The **Obsolete_knob** provides a method for allowing you to change the interface of your operator whilst maintaining backwards compatibility. As you can see in this example, 
the initial definition of the 'lacunarity' knob had a capital 'L,' which is generally regarded as bad practice in the world of NUKE. This was corrected, but the new knob
had a spelling error - 'lucanarity.' To correct this yet another knob was defined, spelt and capitalised correctly. At each ste, instead of simply removing the previous
incorrect knob, which would have meant that scripts saved with the old version would have not loaded correctly, an **Obsolete_knob** entry was created with the incorrect
name. NUKE would then, when encountering a script saved which such a named knob, call the script defined in this obsolete entry. In both these cases the script simply updates
the correctly named node with **$value** - the script variable holding the setting found in the script. Note that both entries point to the correct knob, as opposed to chaining
from the first obsolete, to the second and then to the correct.

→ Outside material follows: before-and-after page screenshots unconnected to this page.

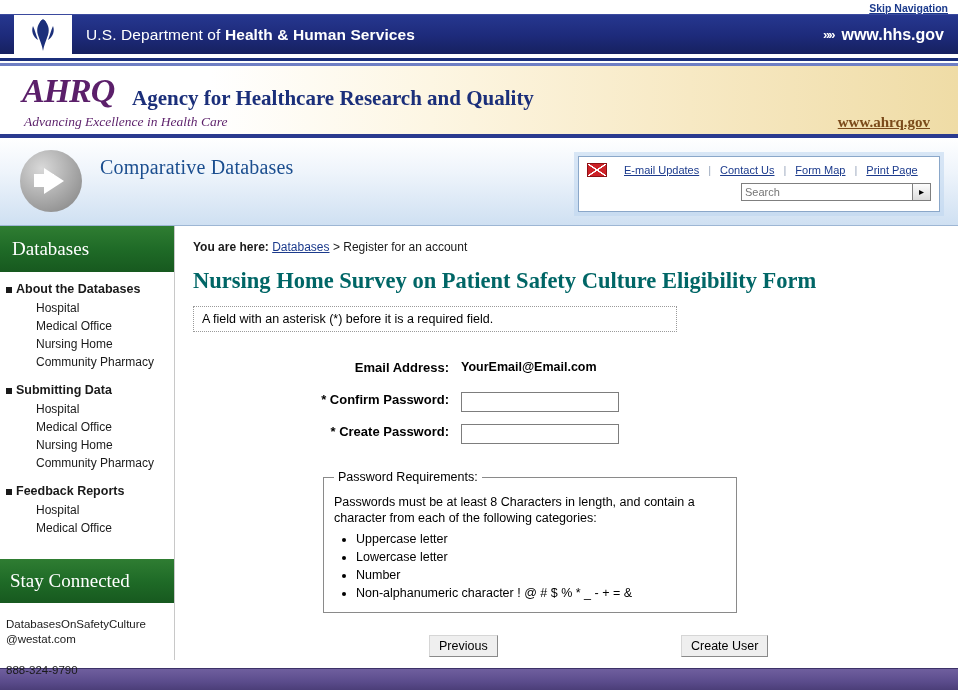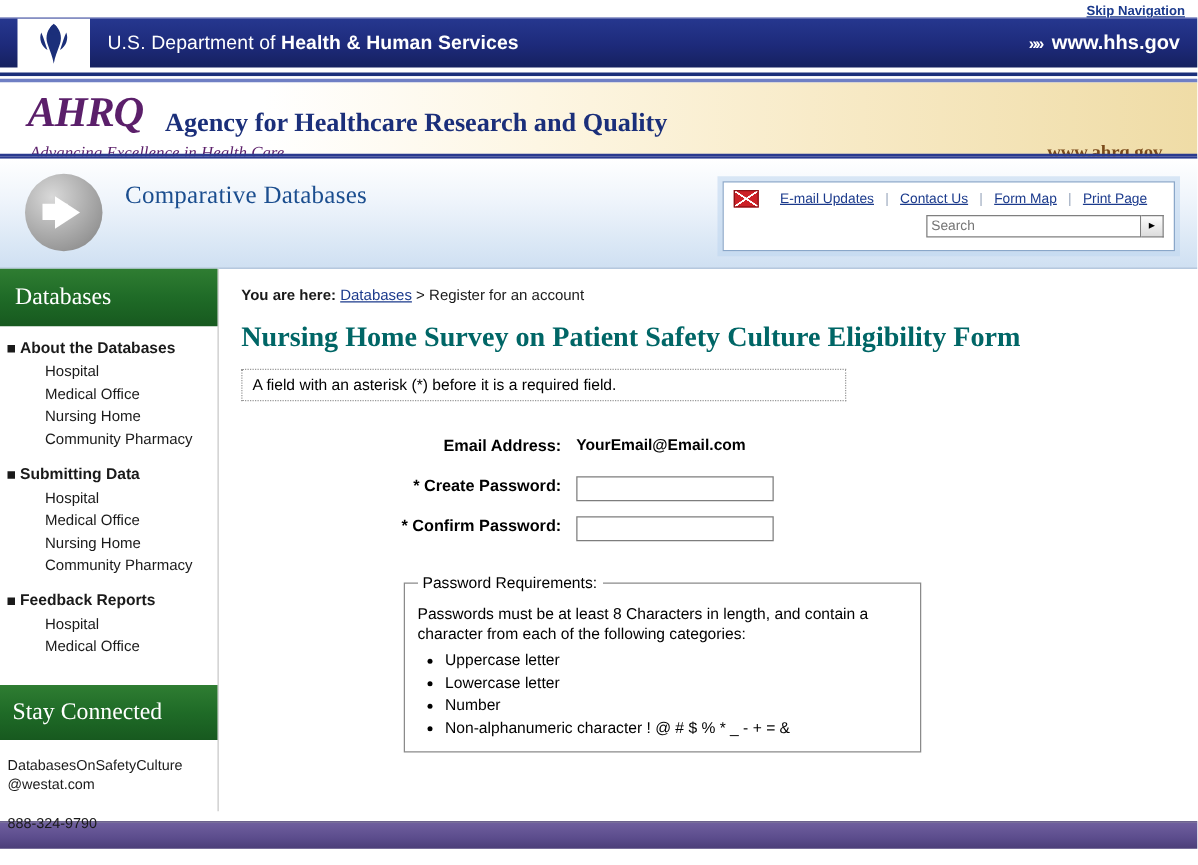"AHRQ" .ahrq { height: 61px -> 72px }
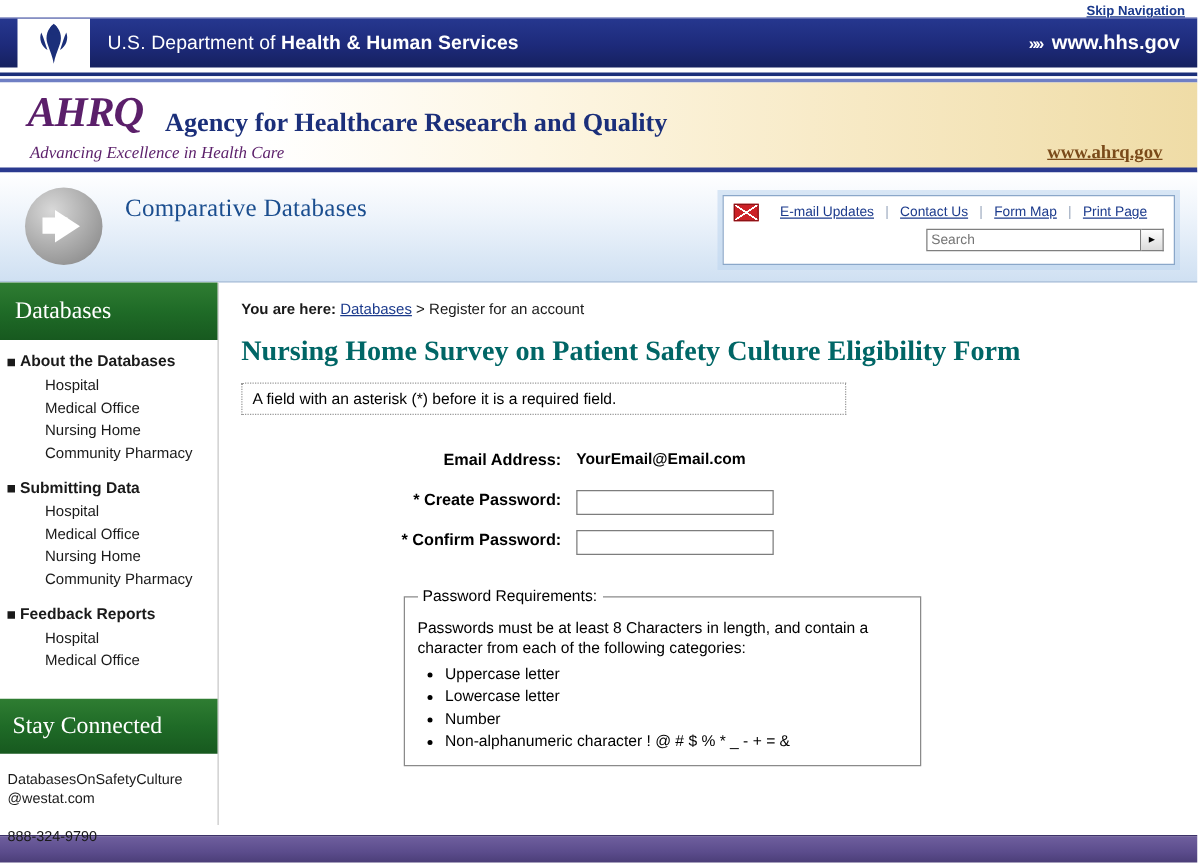"* Create Password:" div.form-row { order: before "* Confirm Password:" -> after "* Confirm Password:" }
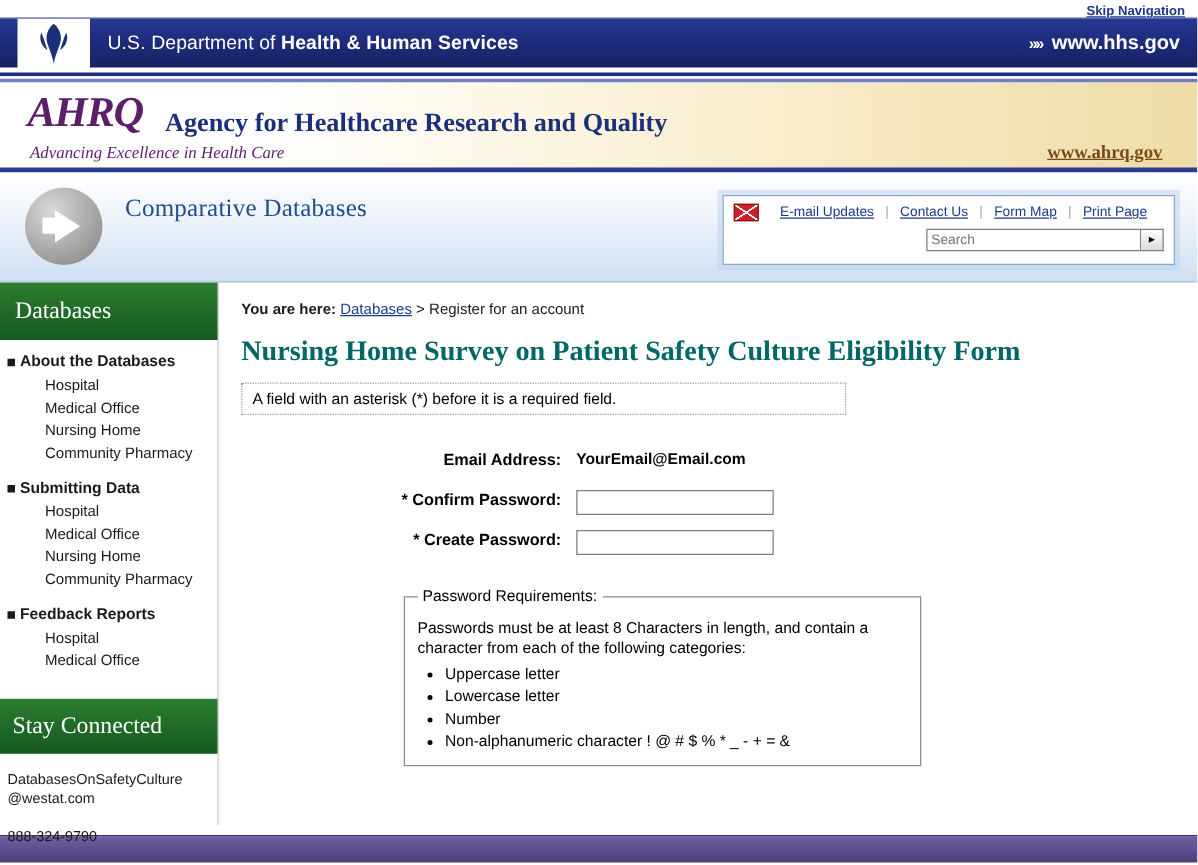"Previous" div.btn-row { html: none -> <div> <button>Previous</button> <button>Create User</button> </div> }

Exercise: Build a Fractal Node
------------------------------

For the second exercise we're going to look at building your first Op from the ground up, and without a prebuilt NUKE node as a point of reference. 

* Create a new DrawIop called Fractal, fill in the required virtuals and get it building.
* Research fractal drawing algorithms (noting that a DrawIop can only fill in a single luminance buffer and not a colour one), and implement draw_engine, _validate and knobs so as to draw the selected algorithm and provide controls dependant on its underlying variables and expected artist requirements. The wikipedia pages on fractals, the mandelbrot set and fractal software offer a selection of useful links and algorithm discussions which might serve as a good starting point.
* Try a few optimisations to get the drawing running as fast as possible.
* If you have clearance to, compile and upload the binaries and/or source code to Nukepedia.